Would you please restate the data exactly as it stands, apart from the pictures?

§ **Web page edit records**
++++

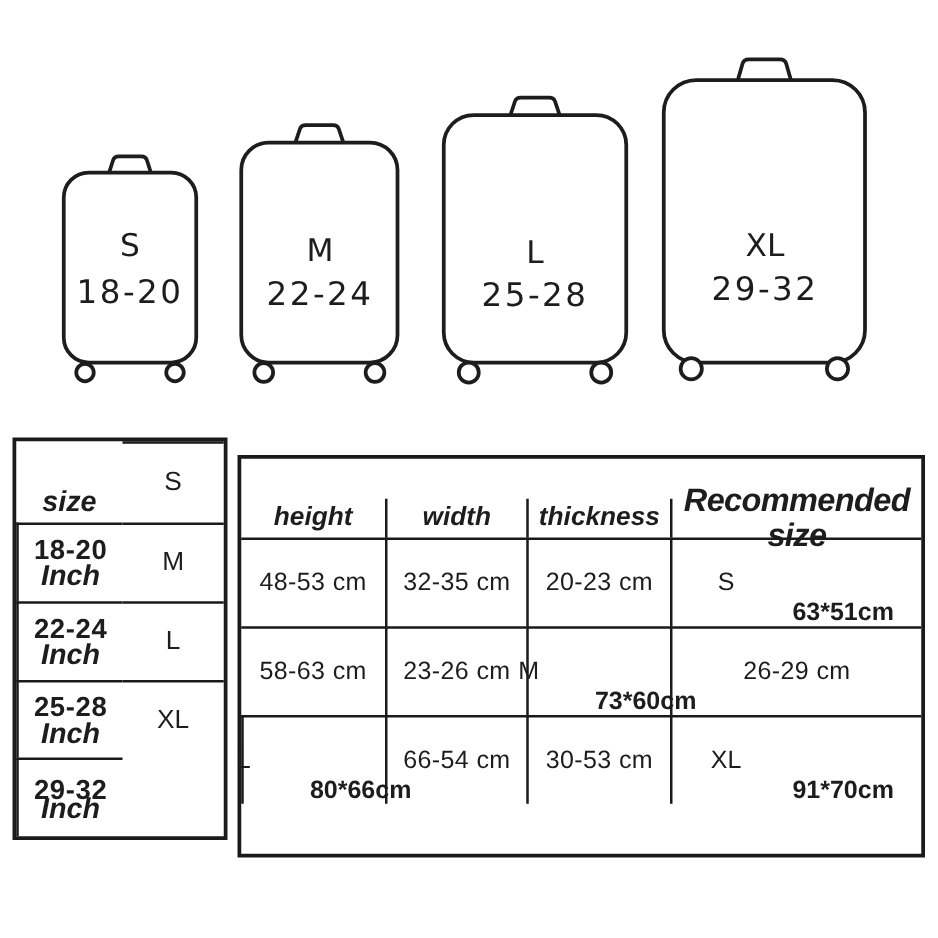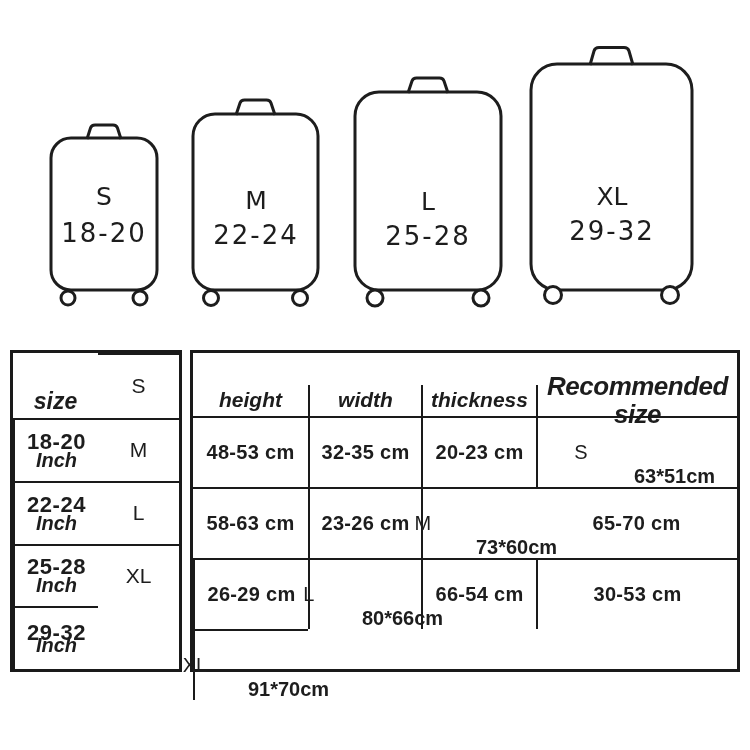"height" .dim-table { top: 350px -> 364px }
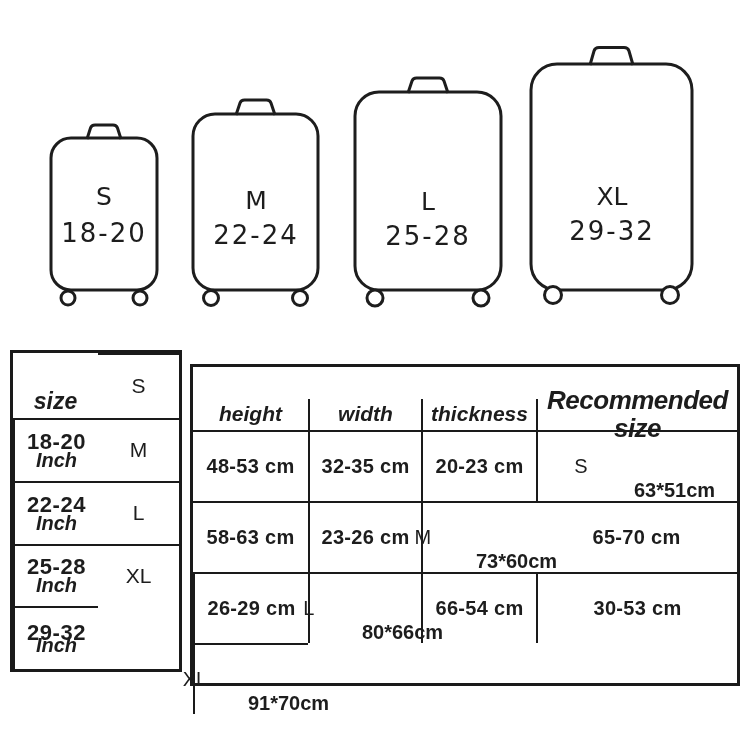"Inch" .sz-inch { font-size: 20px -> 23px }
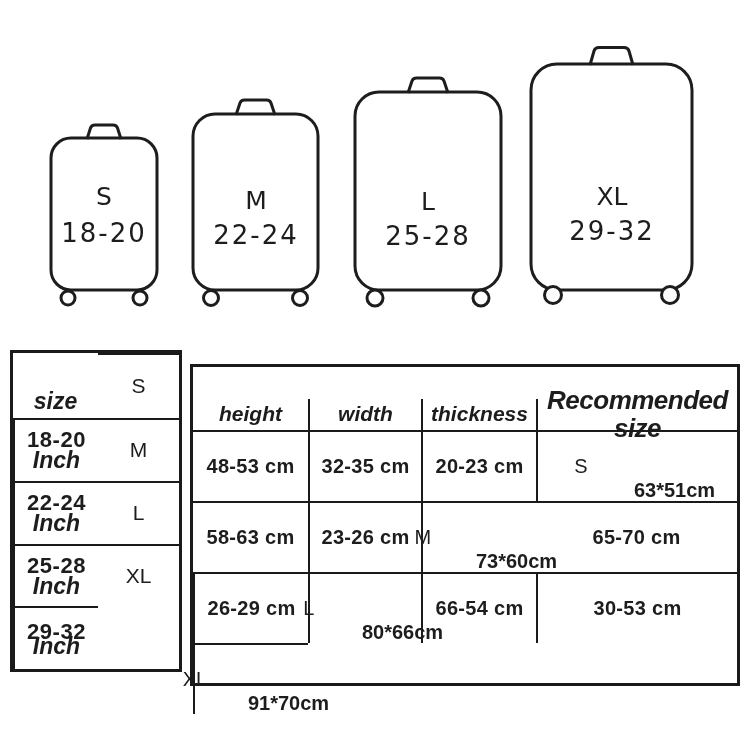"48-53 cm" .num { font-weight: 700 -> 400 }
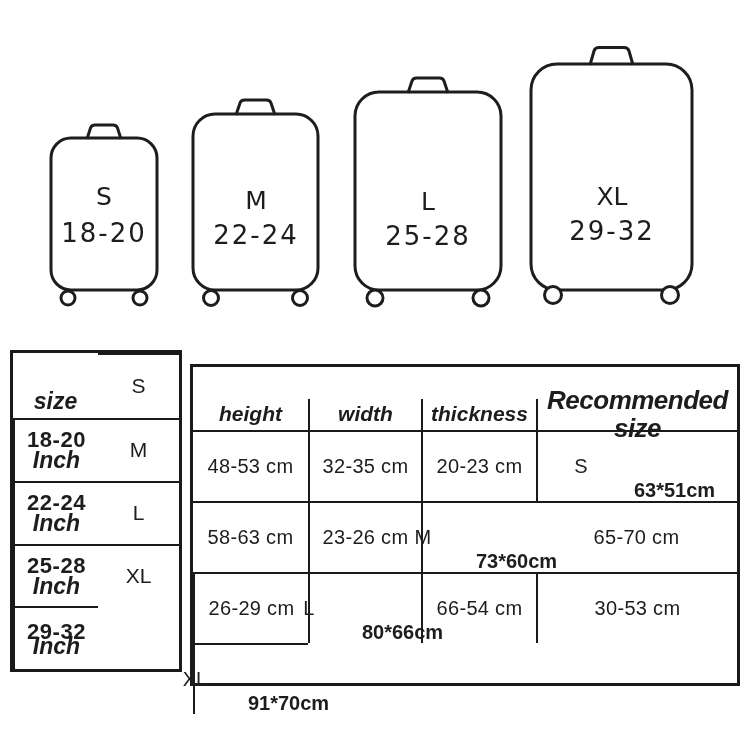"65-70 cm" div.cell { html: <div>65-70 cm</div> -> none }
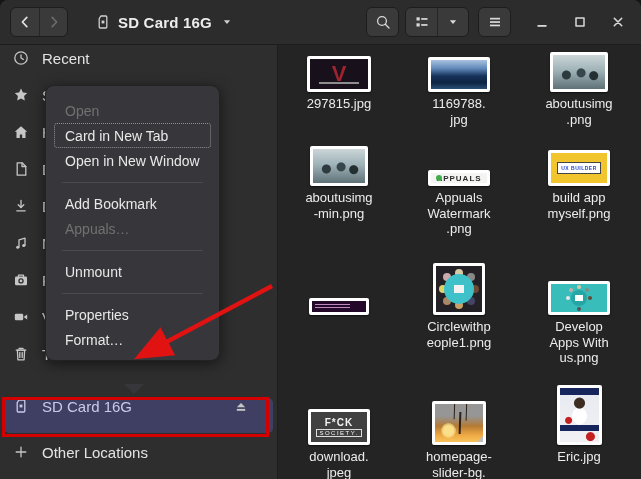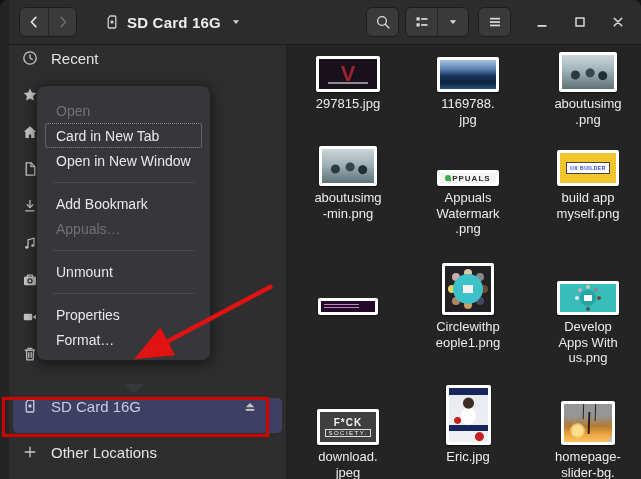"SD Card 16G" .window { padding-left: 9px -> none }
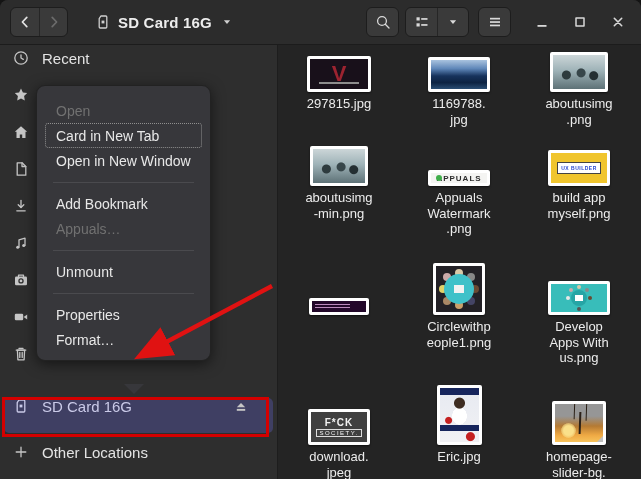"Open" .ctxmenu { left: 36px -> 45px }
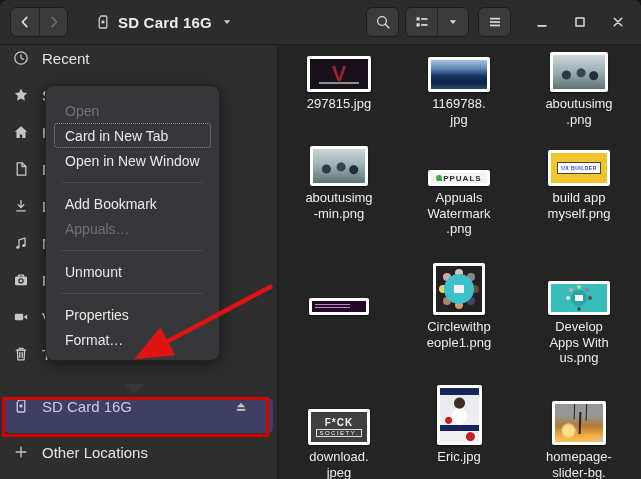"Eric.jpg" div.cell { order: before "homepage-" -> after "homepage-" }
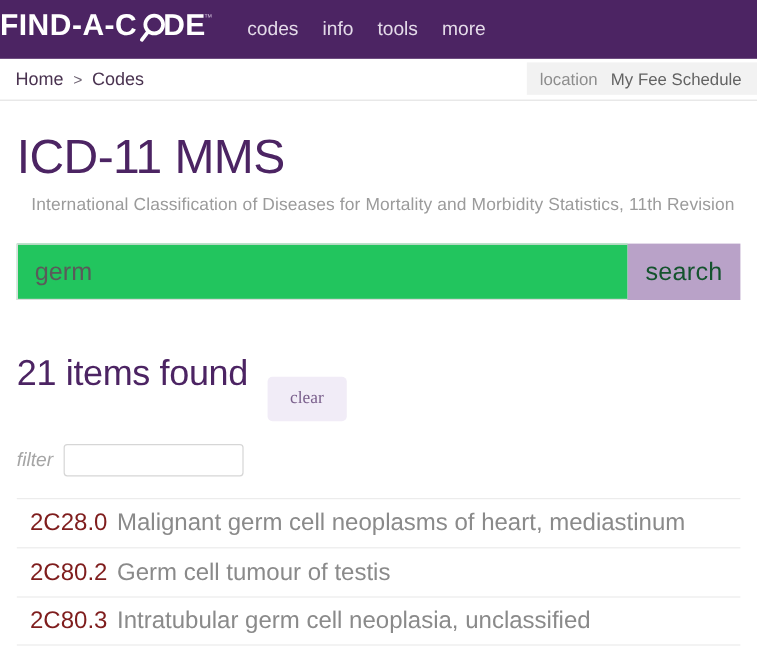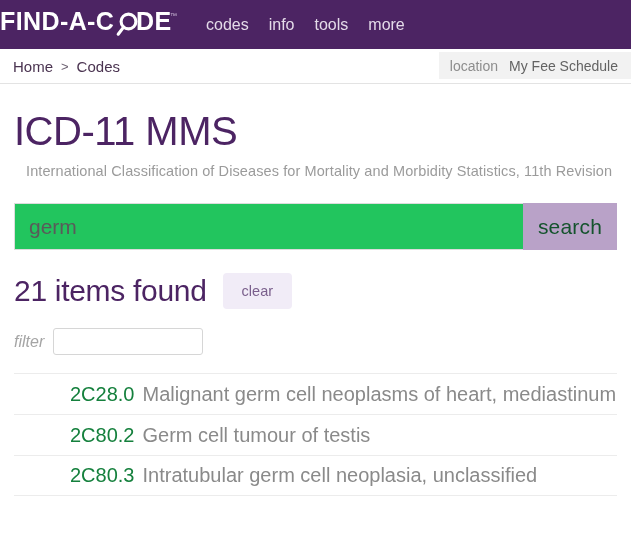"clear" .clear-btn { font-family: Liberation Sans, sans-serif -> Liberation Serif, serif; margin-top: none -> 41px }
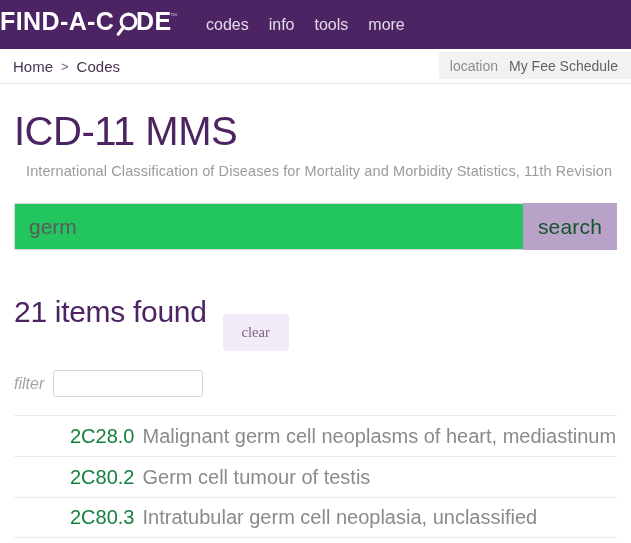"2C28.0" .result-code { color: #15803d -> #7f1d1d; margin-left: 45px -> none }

++++

§ **Solution for this exercise**
"height" .dim-table { top: 350px -> 364px }
"Inch" .sz-inch { font-size: 20px -> 23px }
"48-53 cm" .num { font-weight: 700 -> 400 }
"65-70 cm" div.cell { html: <div>65-70 cm</div> -> none }
"SD Card 16G" .window { padding-left: 9px -> none }
"Open" .ctxmenu { left: 36px -> 45px }
"Eric.jpg" div.cell { order: before "homepage-" -> after "homepage-" }
"clear" .clear-btn { font-family: Liberation Sans, sans-serif -> Liberation Serif, serif; margin-top: none -> 41px }
"2C28.0" .result-code { color: #15803d -> #7f1d1d; margin-left: 45px -> none }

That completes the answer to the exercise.